Una alternativa a las cámaras de circuito cerrado: las cámaras espía

Una alternativa muy interesante a las CCTV son las cámaras de vigilancia espía. En este caso, tenemos una enorme variedad de opciones. Cámaras que, en muchas ocasiones, no requieren ni estar conectadas a la corriente. Si no hay cables, un ladrón no podrá cortarlos. Además, hay modelos lo suficientemente pequeños, como las micro cámaras, que pueden colocarse en cualquier estancia de la casa y rincón de la misma sin que se note que están ahí.

Otro punto a favor de las cámaras espía es que hay modelos que pueden retransmitir en vivo ¿qué significa esto? Muy sencillo. Podemos instalar una cámara IP que sea capaz de enviar imágenes en directo a nuestros dispositivos. En el momento en el que estas cámaras registren cualquier movimiento, nos enviarán una alerta a nuestro smarthpone. Esto sería más que suficiente para que revisáramos las grabaciones y valoráramos, nosotros mismos, si queremos llamar a las autoridades para que se personen en nuestro domicilio. De esta forma, el ladrón no podría saber nada.

Diferencias entre las cámaras espías y los circuitos cerrados

Las cámaras espía y las cámaras de circuito cerrado son dos tipos diferentes de dispositivos de vigilancia. Aunque ambos pueden ser utilizados para monitorear y grabar imágenes en un área específica, hay algunas diferencias importantes entre ellos.

Una de las principales diferencias es el propósito para el cual se utilizan. Las cámaras de circuito cerrado se utilizan comúnmente para fines de seguridad en entornos comerciales y residenciales y se instalan de manera visible para que se puedan ver fácilmente. Por otro lado, las cámaras espía son dispositivos disimulados que se utilizan para espiar o monitorear a personas o situaciones de manera discreta.

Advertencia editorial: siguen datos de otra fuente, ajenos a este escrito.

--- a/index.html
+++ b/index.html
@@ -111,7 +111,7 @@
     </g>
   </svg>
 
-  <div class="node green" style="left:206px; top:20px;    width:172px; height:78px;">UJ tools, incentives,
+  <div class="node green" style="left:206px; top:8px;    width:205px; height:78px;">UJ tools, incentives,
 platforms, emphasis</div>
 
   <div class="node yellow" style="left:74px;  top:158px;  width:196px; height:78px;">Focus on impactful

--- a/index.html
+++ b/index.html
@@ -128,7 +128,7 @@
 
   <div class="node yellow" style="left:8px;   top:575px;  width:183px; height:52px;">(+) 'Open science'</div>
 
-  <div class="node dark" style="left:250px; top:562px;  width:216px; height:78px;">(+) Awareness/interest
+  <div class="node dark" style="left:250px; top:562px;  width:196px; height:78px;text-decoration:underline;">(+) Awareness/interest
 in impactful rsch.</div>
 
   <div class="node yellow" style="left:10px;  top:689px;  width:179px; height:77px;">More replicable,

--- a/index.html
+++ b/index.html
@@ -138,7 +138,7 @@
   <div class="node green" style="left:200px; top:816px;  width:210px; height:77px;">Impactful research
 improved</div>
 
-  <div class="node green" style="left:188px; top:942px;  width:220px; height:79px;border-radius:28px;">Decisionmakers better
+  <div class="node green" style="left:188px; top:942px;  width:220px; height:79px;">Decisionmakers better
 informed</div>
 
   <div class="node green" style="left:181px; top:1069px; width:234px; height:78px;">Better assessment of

Otra diferencia importante es cómo se transmiten las imágenes. Las cámaras de circuito cerrado transmiten las imágenes a través de un circuito cerrado a un monitor o dispositivo de almacenamiento, mientras que las cámaras espía suelen transmitir las imágenes a través de una red inalámbrica o por medio de un transmisor de radio.

En general, las cámaras espía se utilizan para propósitos más siniestros y están prohibidas en algunos países. Por otro lado, las cámaras de circuito cerrado son dispositivos legales y aceptables para uso en la mayoría de los países siempre y cuando se utilicen de manera responsable y se respete la privacidad de las personas.